@@ -2002,7 +2002,86 @@ next;
</li>
</ul>
- <h3>Ingress Table 9: Gateway Redirect</h3>
+ <h3>Ingress Table 9: Check packet length</h3>
+
+ <p>
+ For distributed logical routers with distributed gateway port configured
+ with <code>options:gateway_mtu</code> to a valid integer value, this
+ table adds a priority-50 logical flow with the match
+ <code>ip4 && outport == <var>GW_PORT</var></code> where
+ <var>GW_PORT</var> is the distributed gateway router port and applies the
+ action <code>check_pkt_larger</code> and advances the packet to the
+ next table.
+ </p>
+
+ <pre>
+REGBIT_PKT_LARGER = check_pkt_larger(<var>L</var>); next;
+ </pre>
+
+ <p>
+ where <var>L</var> is the packet length to check for. If the packet
+ is larger than <var>L</var>, it stores 1 in the register bit
+ <code>REGBIT_PKT_LARGER</code>. The value of
+ <var>L</var> is taken from <ref column="options:gateway_mtu"

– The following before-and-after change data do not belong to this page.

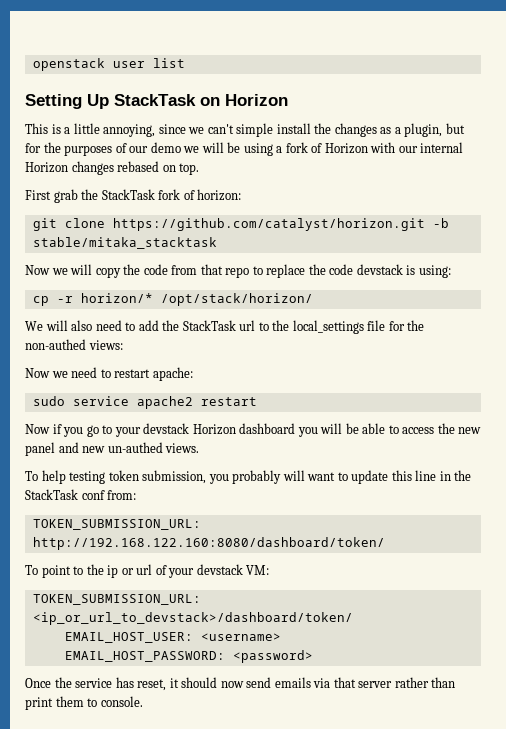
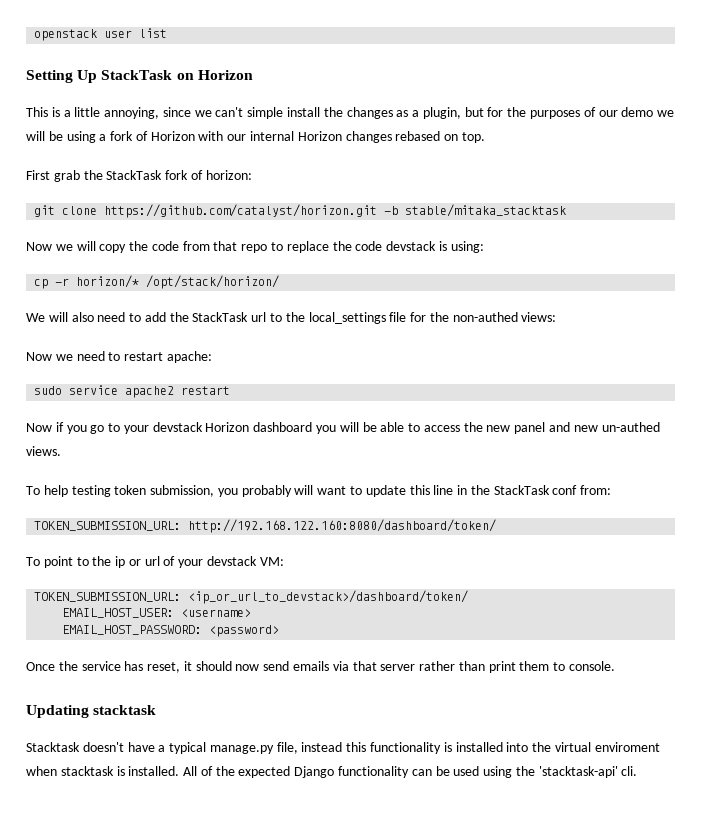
(143, 701) none -> [26,705,157,718] [26,742,660,754] [26,766,638,778] // Updating stacktask // Stacktask doesn't have a typical manage.py file, instead this functionality is installed into the virtual enviroment when stacktask is installed. All of the expected Django functionality can be used using the 'stacktask-api' cli.

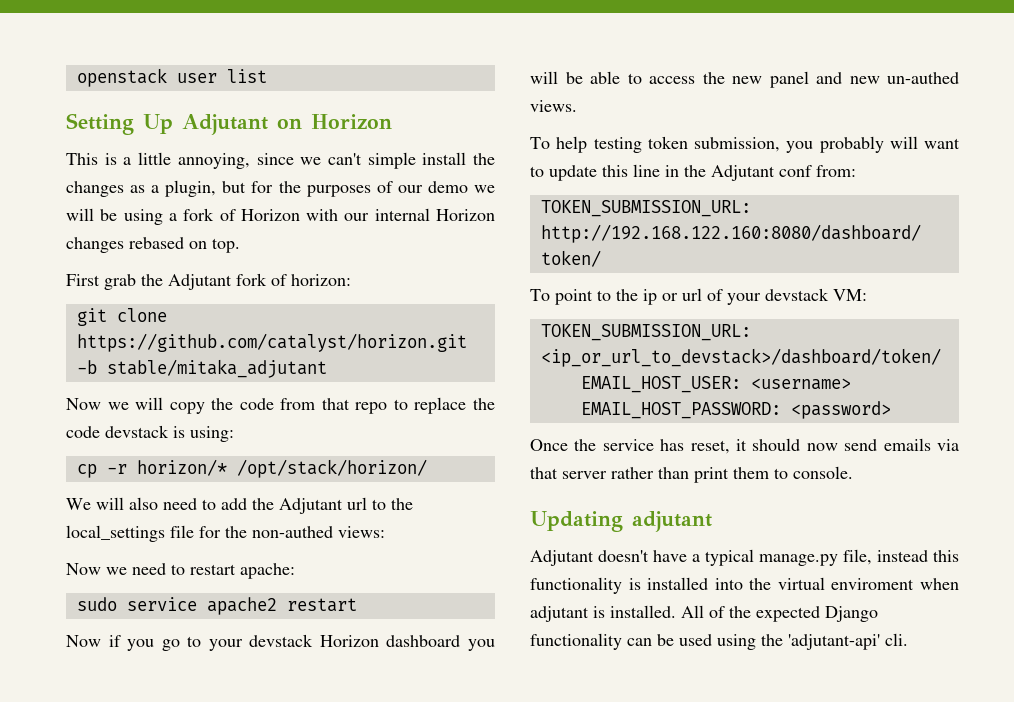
[101,70,173,80] StackTask -> [182,114,268,135] Adjutant
[106,170,163,180] StackTask -> [168,274,232,290] Adjutant
[405,204,567,217] stable/mitaka_stacktask -> [106,359,327,378] stable/mitaka_adjutant
[192,312,249,322] StackTask -> [279,498,343,514] Adjutant
[493,485,550,495] StackTask -> [711,165,775,181] Adjutant
[93,705,157,715] [26,742,80,752] stacktask // Stacktask -> [632,511,712,532] [530,550,594,566] adjutant // Adjutant
[60,766,114,776] stacktask -> [530,606,589,622] adjutant
[538,766,618,778] 'stacktask-api' -> [788,634,880,650] 'adjutant-api'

+ table="Logical_Router_Port" db="OVN_Northbound"/> column of
+ <ref table="Logical_Router_Port" db="OVN_Northbound"/> row.
+ </p>
+
+ <p>
+ This table adds one priority-0 fallback flow that matches all packets
+ and advances to the next table.
+ </p>
+
+ <h3>Ingress Table 10: Handle larger packets</h3>
+
+ <p>
+ For distributed logical routers with distributed gateway port configured
+ with <code>options:gateway_mtu</code> to a valid integer value, this
+ table adds the following priority-50 logical flow for each
+ logical router port with the match <code>ip4 &&
+ inport == <var>LRP</var> && outport == <var>GW_PORT</var>
+ && REGBIT_PKT_LARGER</code>, where <var>LRP</var> is the logical
+ router port and <var>GW_PORT</var> is the distributed gateway router port
+ and applies the following action
+ </p>
+
+ <pre>
+icmp4 {
+ icmp4.type = 3; /* Destination Unreachable. */
+ icmp4.code = 4; /* Frag Needed and DF was Set. */
+ icmp4.frag_mtu = <var>M</var>;
+ eth.dst = <var>E</var>;
+ ip4.dst = ip4.src;
+ ip4.src = <var>I</var>;
+ ip.ttl = 255;
+ REGBIT_EGRESS_LOOPBACK = 1;
+ next(pipeline=ingress, table=0);
+};
+ </pre>
+
+ <ul>
+ <li>
+ Where <var>M</var> is the fragment MTU whose value is taken from
+ <ref column="options:gateway_mtu" table="Logical_Router_Port"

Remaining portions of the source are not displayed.